This one is for the non-programmers out there.

I’m writing a program that takes electoral registers from around the country and sticks in the same place.  The reason for this is that it’s a Good Thing To Do.

Hopefully I’ve not lost you yet.

Local authorities are obliged by law to send their unabridged registers to the library in “electronic format”.  What the morans who made this legislation failed to realise (or realised but didn’t care about) is that “electronic format” is a virtually meaningless term.  So we get eleventybillion different formats that just about have this in common; they contains a shed load of names and a shed load of addresses.  We get umpteen types of spreadsheets, masses of word documents and piles of PDFs.

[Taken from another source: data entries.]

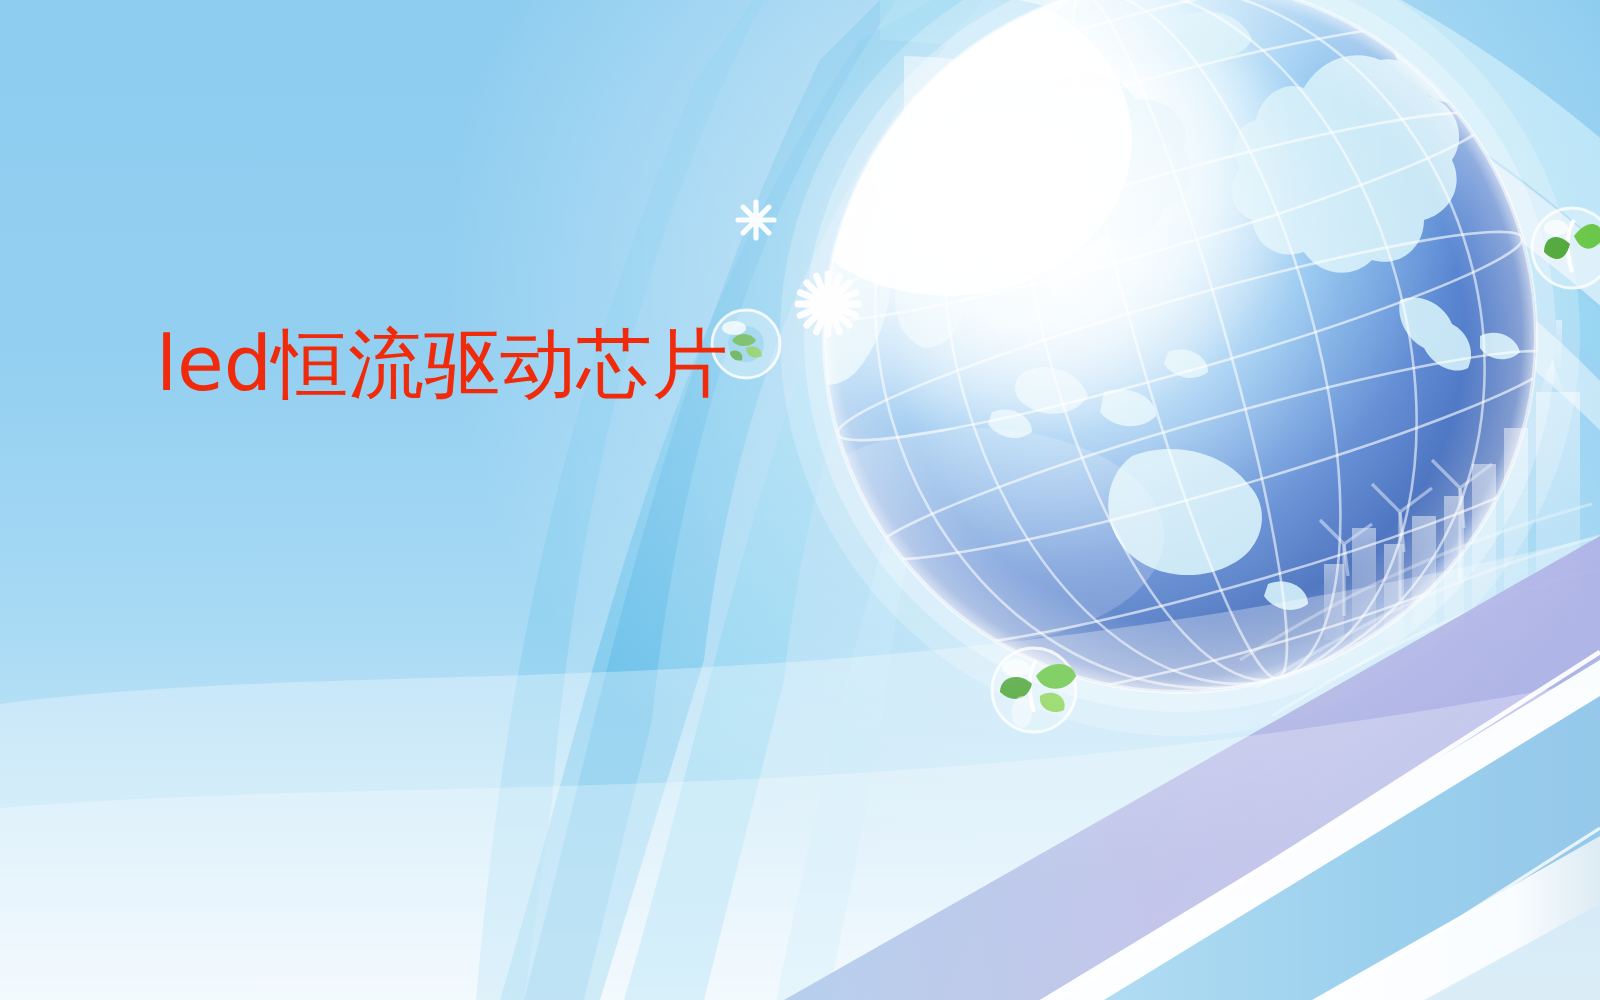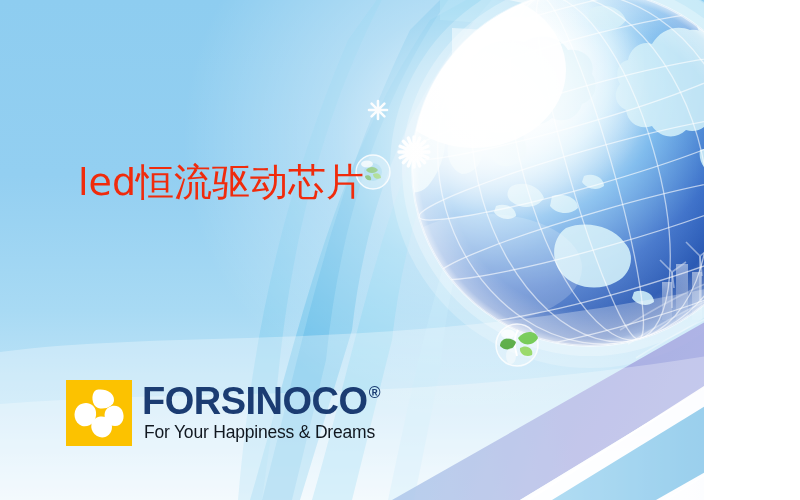--- a/index.html
+++ b/index.html
@@ -13,7 +13,7 @@
 
   #banner {
     position: relative;
-    width: 704px;
+    width: 800px;
     height: 500px;
     overflow: hidden;
     background: #8fcdef;

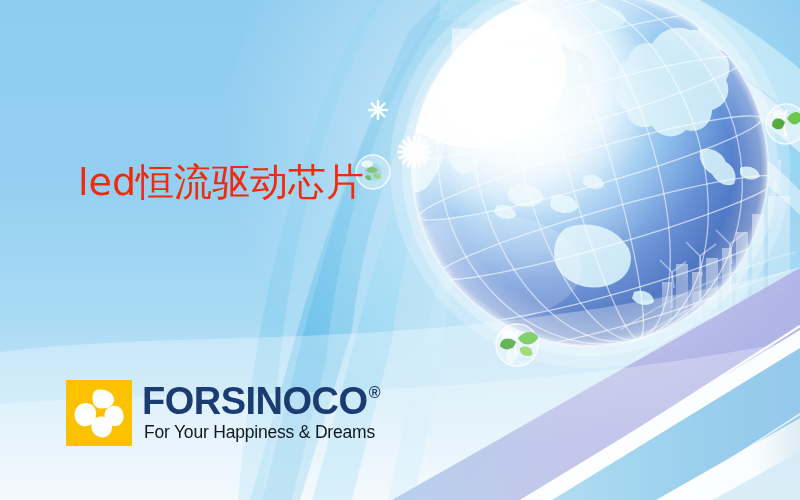--- a/index.html
+++ b/index.html
@@ -387,34 +387,6 @@
     <div class="headline-line l1">led恒流驱动芯片</div>
   </div>
 
-  <div class="logo">
-    <div class="logo-mark">
-      <svg viewBox="0 0 66 66" xmlns="http://www.w3.org/2000/svg">
-        <rect x="0" y="0" width="66" height="66" fill="#fcc200"></rect>
-        <g fill="#ffffff">
-
-          <path d="M 30 10 C 40 8 48 13 48 20 C 48 26 40 30 32 28
-                   C 26 26 24 14 30 10 Z"></path>
-
-          <path d="M 12 26 C 20 20 29 24 30 32 C 31 41 24 48 16 46
-                   C 8 43 6 32 12 26 Z"></path>
-
-          <path d="M 56 30 C 60 38 56 46 49 46 C 42 46 37 39 39 32
-                   C 41 25 52 23 56 30 Z"></path>
-
-          <path d="M 30 38 C 38 34 46 39 46 47 C 46 55 38 60 31 56
-                   C 24 52 23 42 30 38 Z"></path>
-        </g>
-      </svg>
-    </div>
-    <div class="logo-text">
-      <div class="logo-word">
-        <span>FORSINOCO</span>
-        <span class="logo-reg">®</span>
-      </div>
-      <div class="logo-tagline">For Your Happiness &amp; Dreams</div>
-    </div>
-  </div>
 
 </div>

Names are fun.  Mine can be written like this: Tom Demeranville.  It can also be written as Thomas N. Demeranville.  Or Demeranville, T.  Now for a human that’s easy to recognise as the same name, it’s easy to parse. For a computer it’s a bloody nightmare.

Addresses are fun too.  What exactly does Address1 mean?  Or Address7?  Why did they stick the postcode in Address5 and leave Address1 empty?  Those and other questions I’ve given up on answering but the code works nonetheless.

So what I do all day is write code that can parse this data into a well defined format, stick it in a database of some kind and makes it available for search. Theres some, er, oversimplification in that description but that’s about the size of it.

Hopefully this will make the lives of those that currently curate the data and those who want to search it much, much easier.